| Task goal |
Each line from the one that holds "column VIEWS | position: 3 -> none" to the end of the entries is to be given again exactly. Do not include pictures.

| Records for this task |
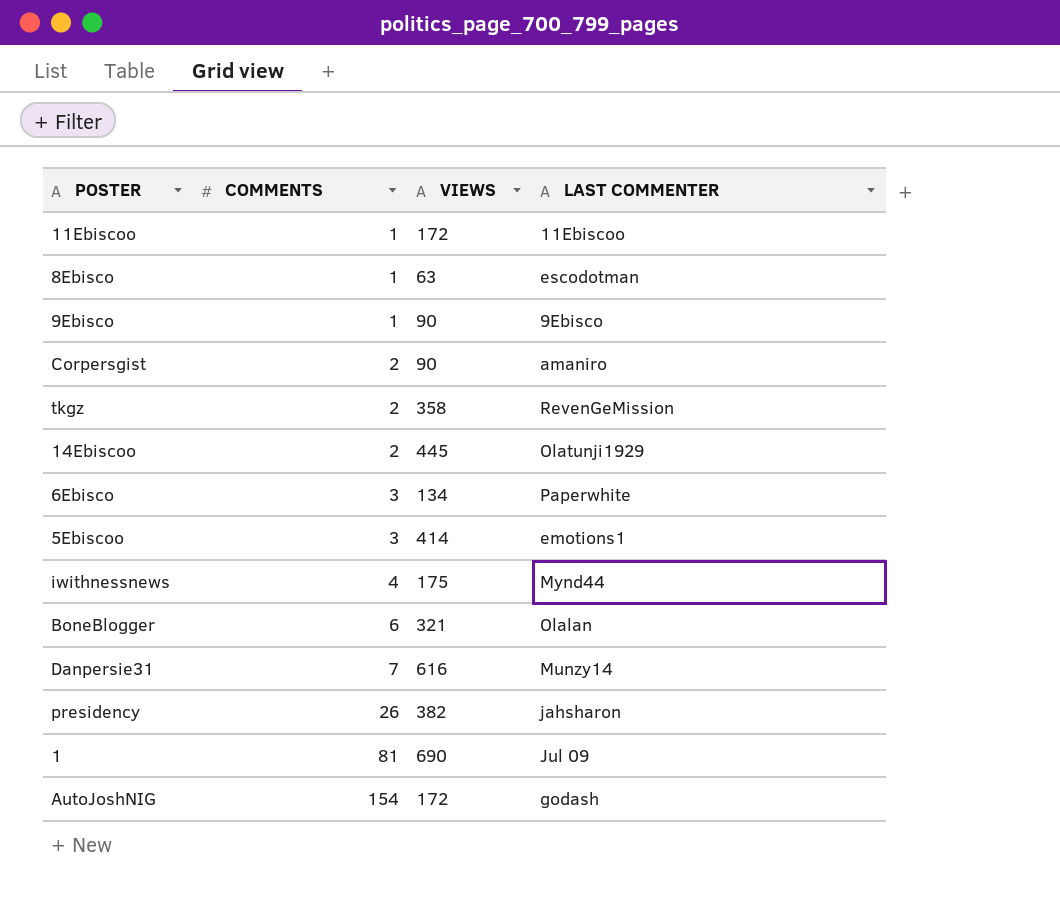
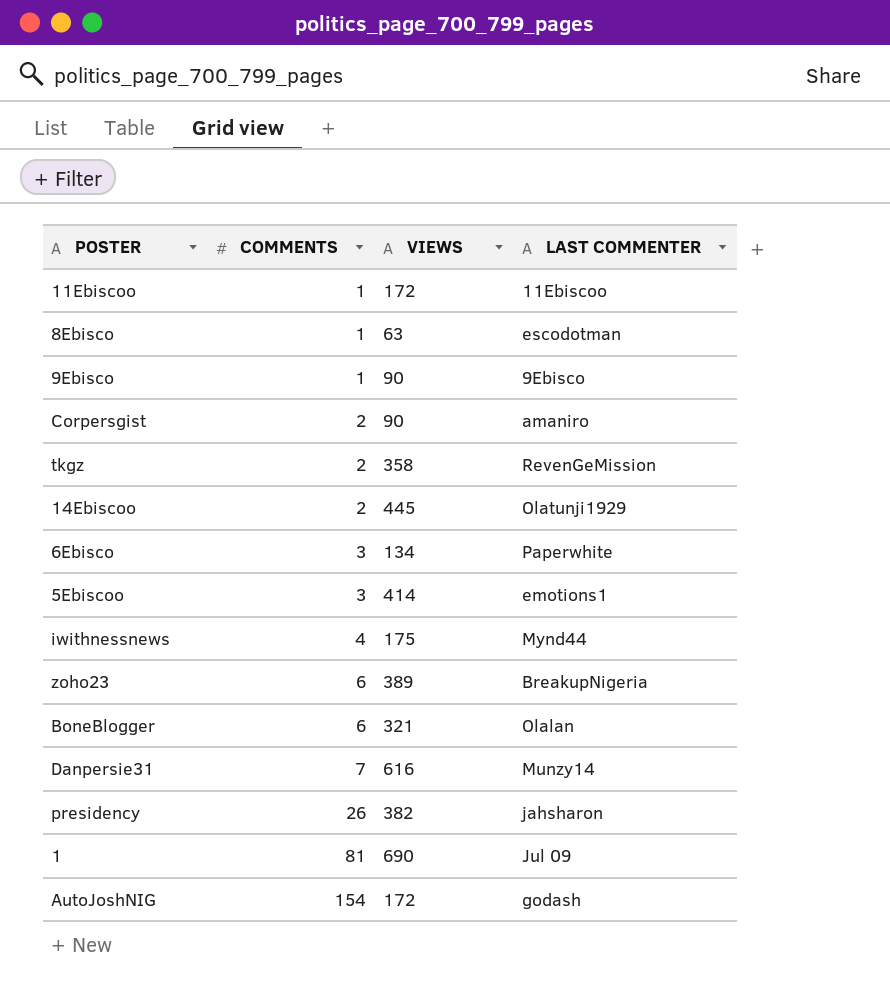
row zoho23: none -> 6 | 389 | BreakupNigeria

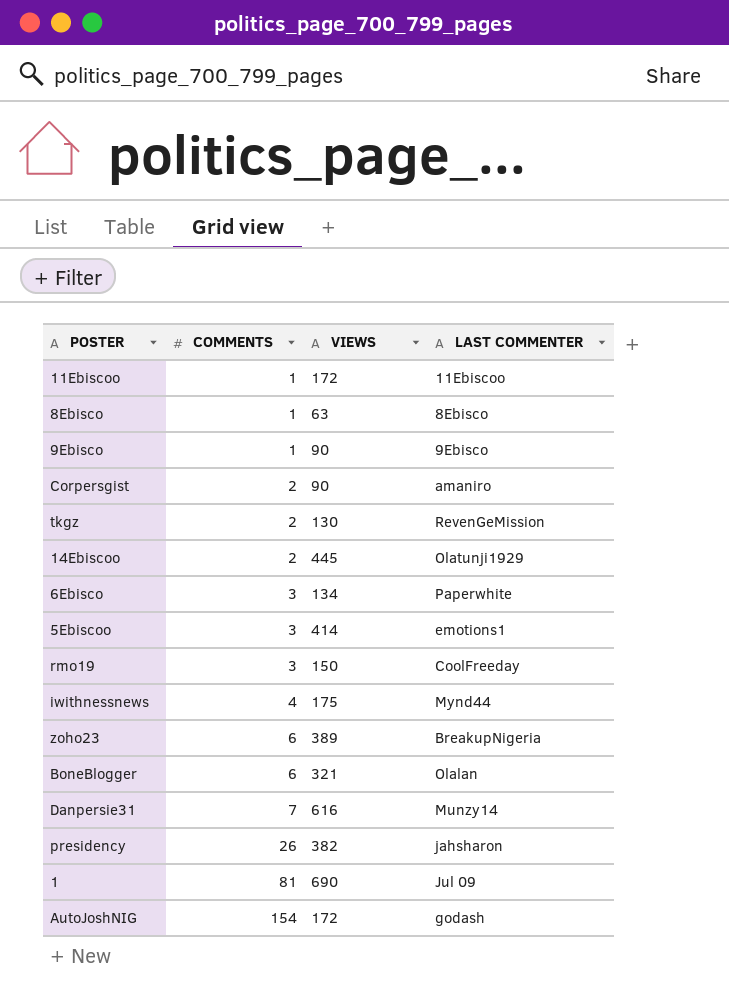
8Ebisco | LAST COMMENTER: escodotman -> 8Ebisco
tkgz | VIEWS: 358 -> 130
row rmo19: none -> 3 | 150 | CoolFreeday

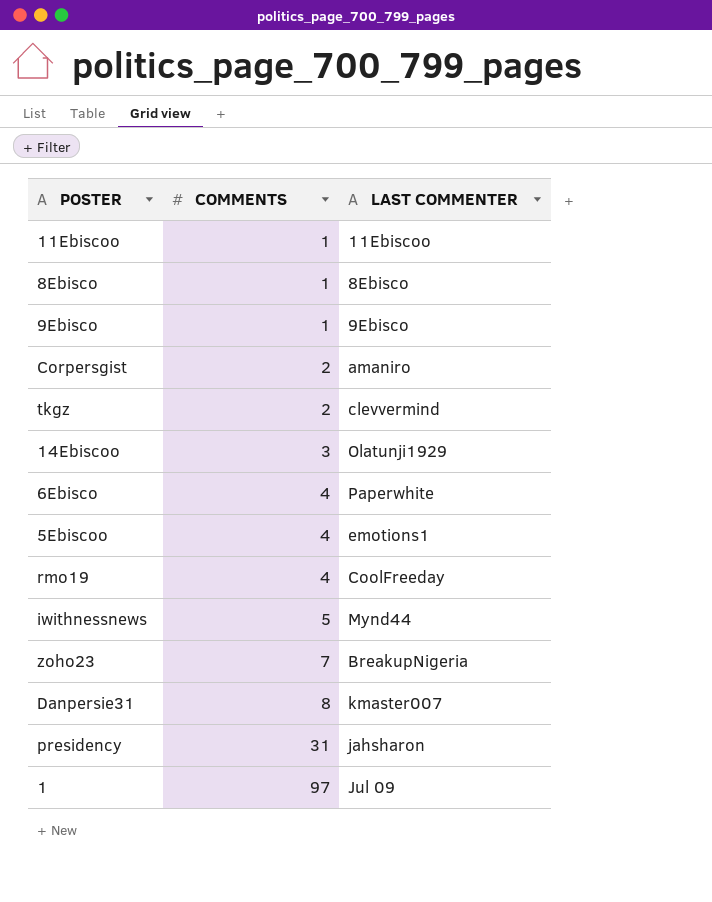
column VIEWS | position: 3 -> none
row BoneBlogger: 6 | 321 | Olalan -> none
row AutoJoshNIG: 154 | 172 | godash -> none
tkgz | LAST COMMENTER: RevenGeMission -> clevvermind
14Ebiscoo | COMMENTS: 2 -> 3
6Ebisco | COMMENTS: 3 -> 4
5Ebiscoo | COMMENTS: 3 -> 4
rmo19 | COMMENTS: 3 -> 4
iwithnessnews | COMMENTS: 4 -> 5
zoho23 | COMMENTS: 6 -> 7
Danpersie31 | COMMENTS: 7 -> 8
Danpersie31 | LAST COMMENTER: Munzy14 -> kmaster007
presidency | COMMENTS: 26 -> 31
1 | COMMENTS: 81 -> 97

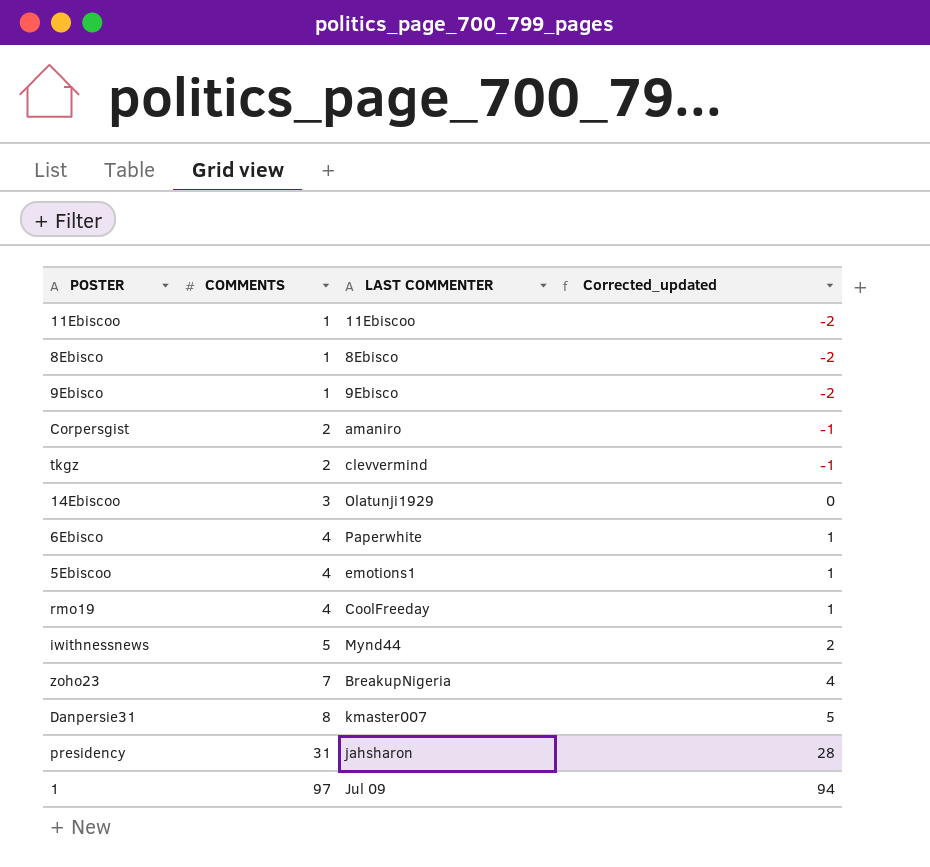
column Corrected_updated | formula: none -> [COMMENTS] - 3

| Exercise output |
column VIEWS | position: 3 -> none
row BoneBlogger: 6 | 321 | Olalan -> none
row AutoJoshNIG: 154 | 172 | godash -> none
tkgz | LAST COMMENTER: RevenGeMission -> clevvermind
14Ebiscoo | COMMENTS: 2 -> 3
6Ebisco | COMMENTS: 3 -> 4
5Ebiscoo | COMMENTS: 3 -> 4
rmo19 | COMMENTS: 3 -> 4
iwithnessnews | COMMENTS: 4 -> 5
zoho23 | COMMENTS: 6 -> 7
Danpersie31 | COMMENTS: 7 -> 8
Danpersie31 | LAST COMMENTER: Munzy14 -> kmaster007
presidency | COMMENTS: 26 -> 31
1 | COMMENTS: 81 -> 97

column Corrected_updated | formula: none -> [COMMENTS] - 3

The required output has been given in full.